Ramaswamy Narayanan is the Founder & CEO of Bridgepath Innovations, a practitioner-led strategic advisory firm focused exclusively on helping enterprises design, build, scale, transform, and optimize Global Capability Centers (GCCs). With nearly three decades of experience in technology, enterprise transformation, and global operations, he brings deep practitioner expertise in building and scaling global capability models, operating transformation programs, and driving business outcomes across multinational enterprises. Over the course of his career, Ramaswamy has held leadership roles across global organizations including IBM, Otis Elevator Company, RTX (formerly United Technologies Corporation), Medtronic, and 3M, where he worked extensively across technology, global operations, capability center strategy, sourcing, and enterprise transformation. His experience spans partnering with global leadership teams to establish and evolve GCCs, redesign operating models, strengthen governance, optimize sourcing strategies, and enable large-scale business and technology change. Recognized for his practitioner-led perspective and hands-on execution experience, Ramaswamy advises CXOs, boards, and GCC leaders on strategy, setup, scaling, transformation, and value realization.
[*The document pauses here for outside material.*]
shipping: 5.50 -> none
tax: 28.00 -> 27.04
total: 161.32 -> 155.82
He is also a respected thought leader, author, and speaker on the future of Global Capability Centers and their role in driving enterprise growth, innovation, resilience, and competitive advantage.

Steve Zalewski Levi Strauss & Company
Steve Zalewski

Former CISO

Levi Strauss & Company

About Me

Steve Zalewski is a cybersecurity executive and advisor with extensive experience providing retained CISO, security consulting, and advisory services across healthcare, utilities, and international retail sectors. He serves as a virtual CISO for organizations needing part-time or interim leadership, advises venture capital firms and early-stage security startups, and delivers international cybersecurity training. Steve’s expertise spans enterprise security strategy, incident response, risk and compliance management, security program design, and board-level governance. He is the former CISO at Levi Strauss & Co and has held senior security roles at Pacific Gas & Electric and Kaiser Permanente, as well as engineering leadership positions in storage networks and enterprise operating systems. He holds multiple patents, CISSP, CISM, and CRISC certifications, co-hosts the CISOSeries Defense-in-Depth Podcast, and frequently speaks at industry events.

Upcoming events

Agenda

All times Central Time

5:30 PM - 9:00 PM

The Build vs. Buy Inflection Point: Owning Capability

You either own it or you pay for it forever.
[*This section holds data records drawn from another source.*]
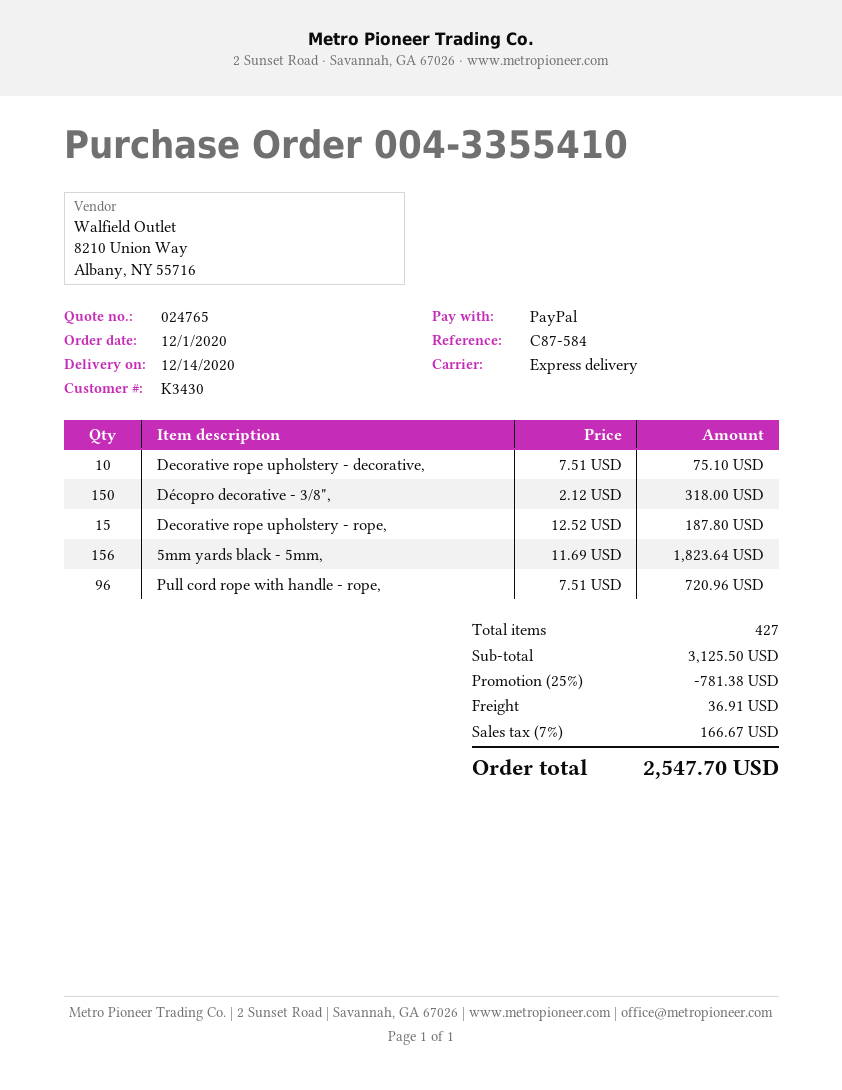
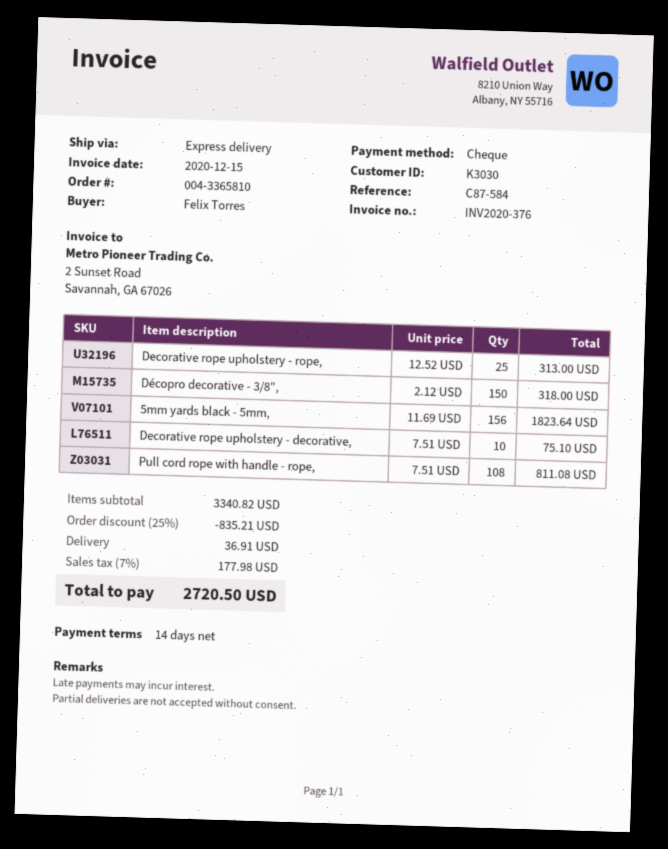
order number: 004-3355410 -> 004-3365810
customer number: K3430 -> K3030
payment method: PayPal -> cheque
Decorative rope upholstery - rope,: 15 x 12.52 = 187.80 -> 25 x 12.52 = 313.00
Pull cord rope with handle - rope,: 96 x 7.51 = 720.96 -> 108 x 7.51 = 811.08
subtotal: 3125.50 -> 3340.82
discount: 25% = 781.38 -> 25% = 835.21
tax: 7% = 166.67 -> 7% = 177.98
total: 2547.70 -> 2720.50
The organizations pulling ahead are asking a harder question: what do we need to own versus what can we keep paying someone else to do for us?
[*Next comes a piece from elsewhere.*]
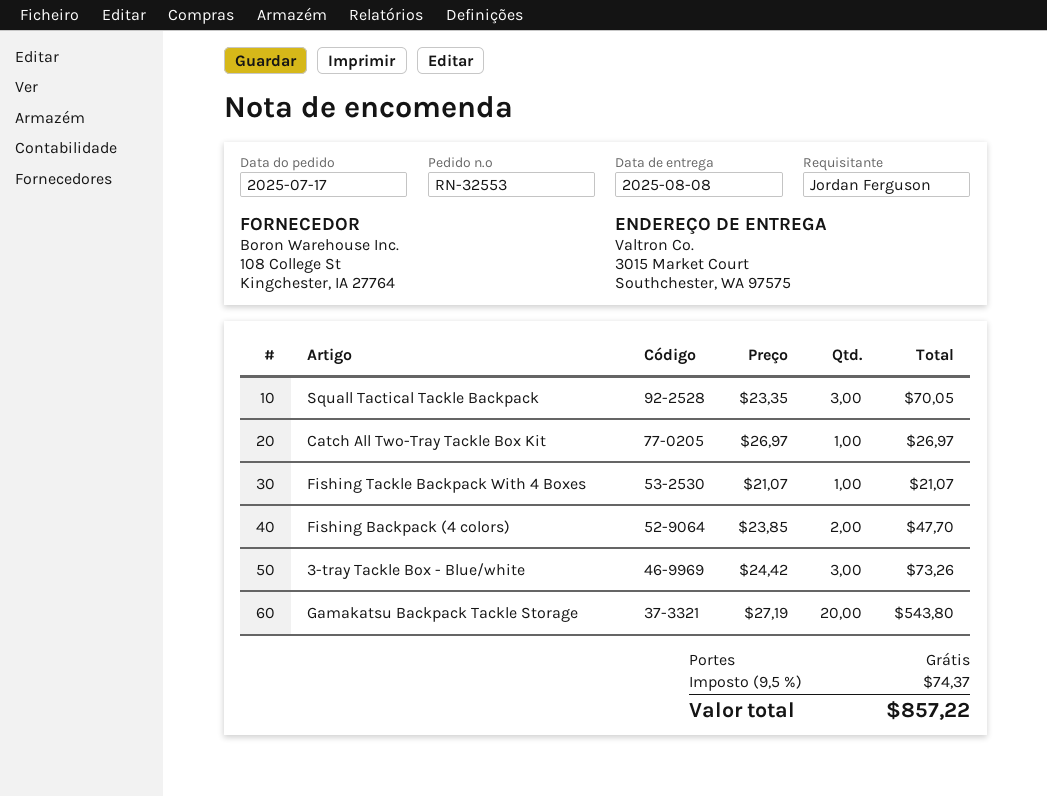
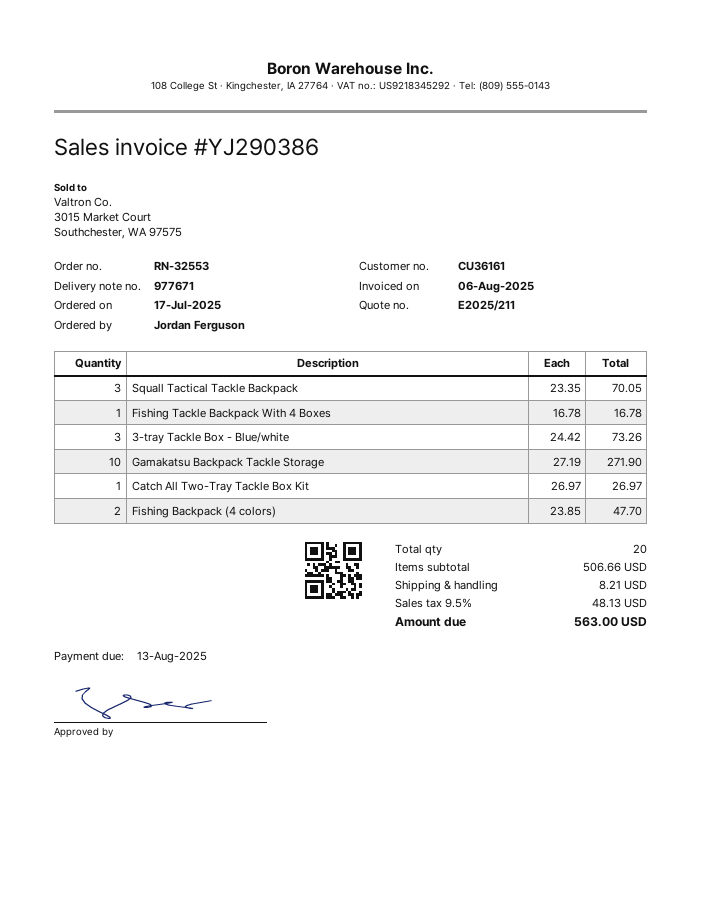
Fishing Tackle Backpack With 4 Boxes: 1 x 21.07 = 21.07 -> 1 x 16.78 = 16.78
Gamakatsu Backpack Tackle Storage: 20 x 27.19 = 543.80 -> 10 x 27.19 = 271.90
shipping: 0.00 -> 8.21
tax: 9.5% = 74.37 -> 9.5% = 48.13
total: 857.22 -> 563.00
The answer matters now more than it did two years ago. The rise of enterprise AI has changed the calculus entirely. The companies building proprietary data infrastructure, training models on their own operational data, and embedding intelligence into how they work are compounding an advantage that cannot be replicated by buying a vendor's platform. You cannot outsource your way to that outcome.

At the same time, the outsourcing models that absorbed cost and capacity pressures for the last two decades are showing their limits — in control, in quality, in the ability to retain institutional knowledge, and in the speed required to move when AI is compressing timelines that used to give leadership teams room to deliberate.

Global Capability Centers (GCC’s) are how the smartest organizations are solving this. Not as offshore cost centers. As owned capability platforms where they concentrate specialized talent, build proprietary processes, and run the programmes — including AI — that directly shape competitive outcomes.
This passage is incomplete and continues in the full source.